In the months that followed the miscarriage, the pair became two strangers coexisting in the same space. They ate together but did not speak. Slept together but did not touch. He loved her still, though. Loved her still but could no longer find the words to say it, could no longer manage to do anything in connection to emotion. He was afraid to feel again, after having felt such grief. He was afraid to feel until one day he felt the sun on his skin as he walked through town, and so he kept walking until he found a man selling flowers and he bought an entire bunch. He called the office and told them he wouldn’t be returning that afternoon, that he wasn’t feeling well. Well. He walked back to his apartment and he whistled-whistled-as he went, went to return to Lia and to knot his fingers in her hair again and to kiss that little scar on her wrist. Went to tell her that he loved her. Went to her, and found her.
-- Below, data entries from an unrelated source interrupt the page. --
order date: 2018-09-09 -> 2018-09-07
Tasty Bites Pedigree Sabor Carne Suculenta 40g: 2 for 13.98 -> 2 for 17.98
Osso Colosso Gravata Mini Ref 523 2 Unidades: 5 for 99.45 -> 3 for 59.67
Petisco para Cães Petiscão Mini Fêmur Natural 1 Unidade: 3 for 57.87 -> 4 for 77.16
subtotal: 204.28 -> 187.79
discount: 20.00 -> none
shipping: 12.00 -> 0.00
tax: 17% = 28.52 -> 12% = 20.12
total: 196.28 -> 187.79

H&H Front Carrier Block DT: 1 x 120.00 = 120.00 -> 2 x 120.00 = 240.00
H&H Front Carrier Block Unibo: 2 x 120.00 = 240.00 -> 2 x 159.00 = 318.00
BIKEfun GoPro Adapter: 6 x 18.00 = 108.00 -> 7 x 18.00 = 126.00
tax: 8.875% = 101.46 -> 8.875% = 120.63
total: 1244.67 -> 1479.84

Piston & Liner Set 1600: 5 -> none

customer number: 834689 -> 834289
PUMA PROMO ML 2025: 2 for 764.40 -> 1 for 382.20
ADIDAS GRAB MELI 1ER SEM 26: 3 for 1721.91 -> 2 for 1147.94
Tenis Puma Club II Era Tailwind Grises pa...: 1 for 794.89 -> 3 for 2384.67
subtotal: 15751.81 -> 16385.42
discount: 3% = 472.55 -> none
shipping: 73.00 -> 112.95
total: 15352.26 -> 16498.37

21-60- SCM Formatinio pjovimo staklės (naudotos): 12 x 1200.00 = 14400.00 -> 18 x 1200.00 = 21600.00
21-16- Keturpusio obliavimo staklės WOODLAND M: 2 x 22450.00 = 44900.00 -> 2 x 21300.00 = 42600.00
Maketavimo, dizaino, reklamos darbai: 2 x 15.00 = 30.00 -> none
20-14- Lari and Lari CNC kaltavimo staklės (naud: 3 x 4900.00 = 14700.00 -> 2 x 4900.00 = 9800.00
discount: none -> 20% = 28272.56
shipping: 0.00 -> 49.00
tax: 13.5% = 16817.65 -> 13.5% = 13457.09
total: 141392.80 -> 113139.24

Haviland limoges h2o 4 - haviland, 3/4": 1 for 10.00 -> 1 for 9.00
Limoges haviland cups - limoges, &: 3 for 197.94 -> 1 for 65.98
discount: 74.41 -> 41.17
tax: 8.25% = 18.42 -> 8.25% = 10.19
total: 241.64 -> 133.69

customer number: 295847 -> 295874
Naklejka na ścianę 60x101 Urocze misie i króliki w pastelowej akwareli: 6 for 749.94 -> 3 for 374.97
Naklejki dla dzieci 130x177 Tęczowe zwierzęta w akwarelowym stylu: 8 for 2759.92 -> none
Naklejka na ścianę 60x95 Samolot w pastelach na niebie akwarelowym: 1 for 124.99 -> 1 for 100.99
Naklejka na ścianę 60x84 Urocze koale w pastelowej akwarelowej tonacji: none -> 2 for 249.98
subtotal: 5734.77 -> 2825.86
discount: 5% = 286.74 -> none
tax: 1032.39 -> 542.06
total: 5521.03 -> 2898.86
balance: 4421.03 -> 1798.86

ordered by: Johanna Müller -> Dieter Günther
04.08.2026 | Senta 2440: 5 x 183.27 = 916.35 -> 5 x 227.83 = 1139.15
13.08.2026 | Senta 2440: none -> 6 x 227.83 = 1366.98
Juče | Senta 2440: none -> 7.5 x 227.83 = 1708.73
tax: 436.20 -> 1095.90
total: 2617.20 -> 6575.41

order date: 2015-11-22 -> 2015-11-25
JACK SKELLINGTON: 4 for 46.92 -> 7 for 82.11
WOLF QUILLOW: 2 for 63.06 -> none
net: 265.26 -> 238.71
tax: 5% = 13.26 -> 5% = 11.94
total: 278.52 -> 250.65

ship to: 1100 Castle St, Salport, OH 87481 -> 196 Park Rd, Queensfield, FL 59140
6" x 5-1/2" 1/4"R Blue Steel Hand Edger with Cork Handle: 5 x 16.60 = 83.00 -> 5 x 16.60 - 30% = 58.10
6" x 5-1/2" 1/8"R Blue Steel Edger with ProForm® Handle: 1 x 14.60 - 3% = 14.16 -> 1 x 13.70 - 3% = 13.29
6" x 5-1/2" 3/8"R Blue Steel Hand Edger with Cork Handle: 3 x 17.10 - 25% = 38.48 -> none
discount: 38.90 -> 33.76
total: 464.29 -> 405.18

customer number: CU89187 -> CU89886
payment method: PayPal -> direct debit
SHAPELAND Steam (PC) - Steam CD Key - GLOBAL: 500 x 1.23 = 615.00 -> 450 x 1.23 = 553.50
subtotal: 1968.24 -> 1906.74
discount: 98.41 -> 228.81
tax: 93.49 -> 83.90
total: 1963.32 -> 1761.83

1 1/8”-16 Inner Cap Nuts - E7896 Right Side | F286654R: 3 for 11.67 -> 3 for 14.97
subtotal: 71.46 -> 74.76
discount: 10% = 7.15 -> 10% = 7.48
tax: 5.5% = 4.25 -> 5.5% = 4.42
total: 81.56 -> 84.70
He went to surprise her only to be surprised, to see strange shoes at his door and to hear strange noises in his room. He flung open the door to find a strange man in his bed, with a strange woman who could not be Lia could not be Lia in his bed, and suddenly his suit felt itchy and the flowers began to smell funny and so he dropped them on the floor and turned and walked out, and she yelled to his back. You’re always at the goddamn office. Shit, I’m not supposed to use the Lord’s name in vain. I’m sorry! She called out. About all of this.

I’m really fucking sorry.

Jason kept walking until he was outside, until he noticed that the sunlight had been replaced by clouds, until he was inside the bar that had for so many years sat directly across the street.

~

The rage behind his eyes made them feel thick, full of blood. His tongue felt thick too, and his lips were dry. He reeked of sweat and smoke and svedka, of all the strangers he had spent the last few hours drowning his sorrows with. When he was satisfied, when the afternoon’s images became blurred with the evening’s fading light, he began to drive. Out of the neighborhood out of the city he drove, every once in a while opening the window to feel the rain pelt his face only to close it again because the rain was pelting his face. He swore every time he drove through a large puddle, swore every time large branches cracked beneath his tires. He got tired of talking to himself, so he turned on the radio and shit hit another branch, an enormous branch, a branch that shouldn’t have gotten in his way and fuck that branch but it wasn’t a branch and he was outside and it was raining and a woman was laying in the street and he could see all of the blood he had felt behind his eyes, could see it all over the street now. Fuck. He was drunk she was dead he didn’t want to lose his job he didn’t want to lose Lia oh God he didn’t want to lose Lia and so he got in his car and hit the gas, had no other choice but to hit the gas. He drove away then, drove away listening to the radio as it talked about the hurricane that was currently hitting the state of New York. Biggest in years, said a man’s voice. Stay inside. High winds. Dangerous conditions.

Category 5.

 

Emily Tiedtke

 

Header photograph: By Greg Henshall (This image is from the FEMA Photo Library.) [Public domain], via Wikimedia Commons

3 thoughts on “Category 5 by Emily Tiedtke”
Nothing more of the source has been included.